Situation III. A holds 90% and C holds 10% of the equity share capital of B.

Situation IV: A holds 40%, C holds 20% of the equity share capital of B and rest of the share capital is held by D.

What is the position of B in all these situations?

In situation I and II since C is not at all holding any shares in B, provisions of sub-section (7) are not applicable and B will be treated as a private company. In situation III C holds 10% and A holds 90% of the equity share capital of B. Here C is holding the entire equity share capital of B together with A. Provisions of sub-section (7) are applicable and B will be treated as a private company. In situation IV C together with A holds only 60% of the equity share capital of B. Here also provisions of sub-section (7) are applicable and B will be treated as a private company subsidiary of a public company.

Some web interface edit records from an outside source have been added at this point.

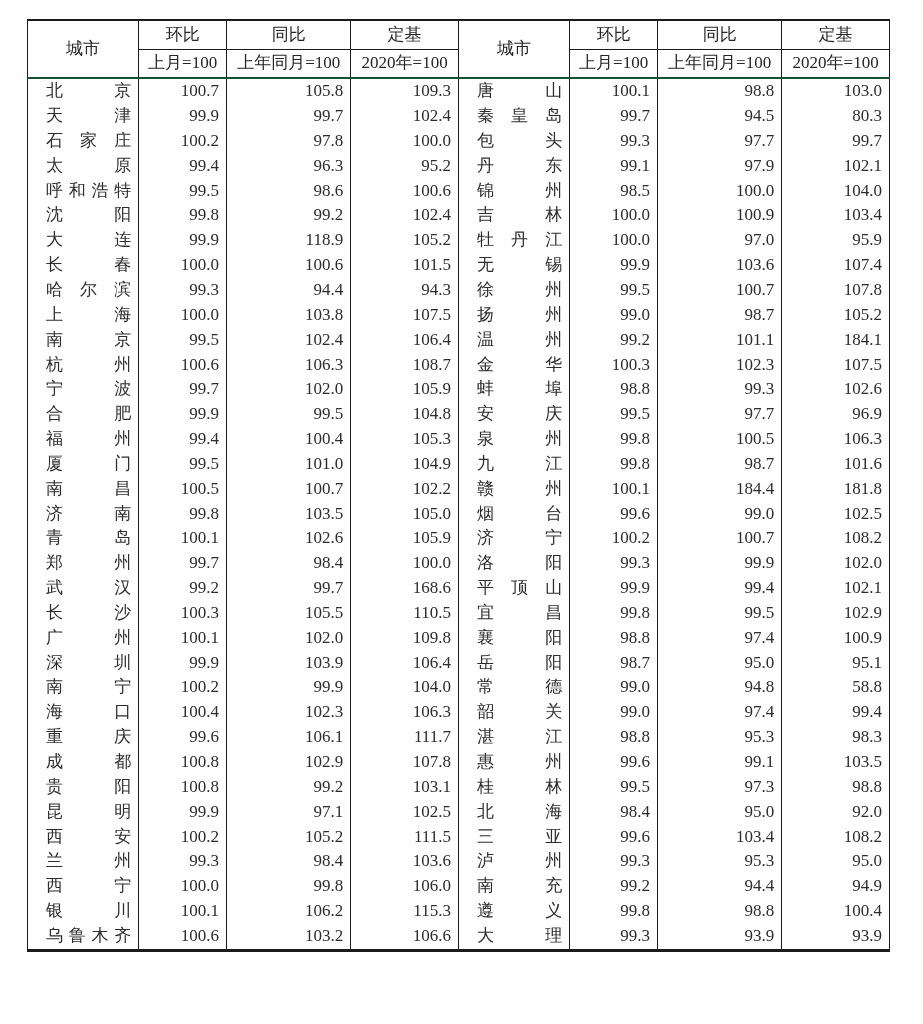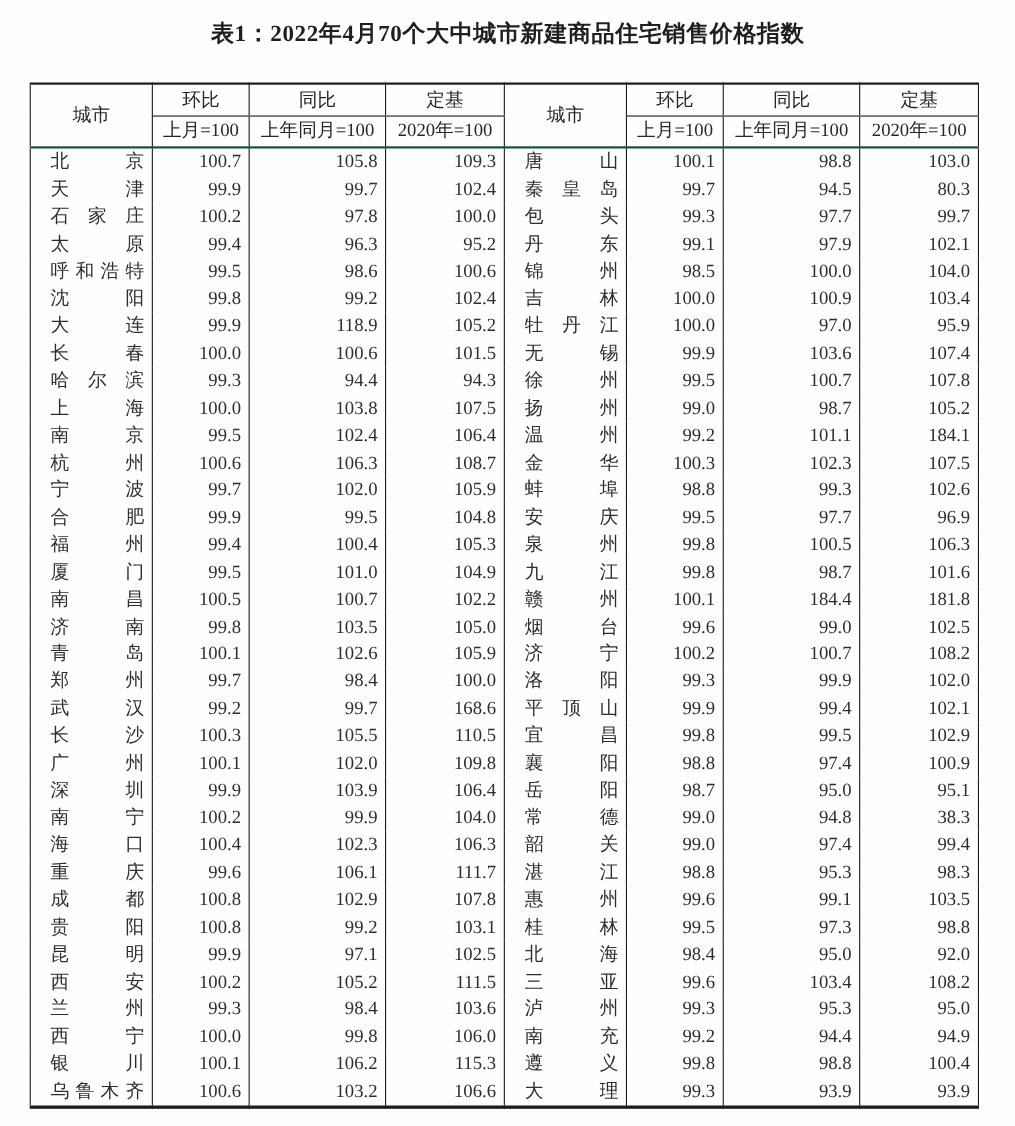--- a/index.html
+++ b/index.html
@@ -35,21 +35,20 @@
   td.city{padding:0 7px 0 18px;}
   td.city .cn{
     display:block;width:100%;
     text-align:justify;text-align-last:justify;
   }
 </style>
 </head>
 <body>
 
 <div class="page">
-  <h1 class="title">表1：2022年4月70个大中城市新建商品住宅销售价格指数</h1>
 
   <table class="idx">
     <colgroup>
       <col class="c-city">
         <col class="c-mom">
         <col class="c-yoy">
         <col class="c-base">
       <col class="c-city">
         <col class="c-mom">
         <col class="c-yoy">
@@ -441,21 +440,21 @@
       <span class="cn">南宁</span>
     </td>
     <td class="num">100.2</td>
     <td class="num">99.9</td>
     <td class="num">104.0</td>
     <td class="city">
       <span class="cn">常德</span>
     </td>
     <td class="num">99.0</td>
     <td class="num">94.8</td>
-    <td class="num">38.3</td>
+    <td class="num">58.8</td>
   </tr>
 
   <tr>
     <td class="city">
       <span class="cn">海口</span>
     </td>
     <td class="num">100.4</td>
     <td class="num">102.3</td>
     <td class="num">106.3</td>
     <td class="city">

What is the implication when a private company becomes a subsidiary of a public company under section 4(7) of the Act?

The expression private company subsidiary of a public company used in various places in the Companies Act, 1956 (the Act) has wider application so as to bring a private company which is a subsidiary of a foreign public company into its scope. As has been discussed, a private company incorporated in India though becomes a subsidiary of a foreign public company in any one of the ways mentioned under section 4(1) of the Act, it is only such private company which becomes a subsidiary of a foreign public company under section 4(1)(b)(ii) is considered for the expression "private company subsidiary of a public company", for the purposes of the Act, by sub-section (7) of section 4 of the Act. When a private company becomes a subsidiary of a public company within the meaning of section 4(7) it shall remain as a subsidiary of a public company for all purposes of the Act.

Conclusion

Investment planning through a subsidiary is a global phenomenon. The legislature also recognises this and it has aptly enacted sub-section (7) of section 4 of the Act by bringing subsidiary having Indian investment (whatsoever is the extent) into the fold of public company. However investors are free to adopt the chain-holding method to come out of this by channalising the investment through a wholly owned off shore subsidiary.

1 Madras central Urban Bank vs Corporation of Madras (1932) 2 Comp.Cases 328.

2 State of Travancore-Cochin vs Shunmugavilas Cashewnut Factory AIR 1953 SC 333.

3 American Home Products Corporation vs Mac Laboratories AIR 1986 SC 137.

The content of this article is intended to provide a general guide to the subject matter. Specialist advice should be sought about your specific circumstances.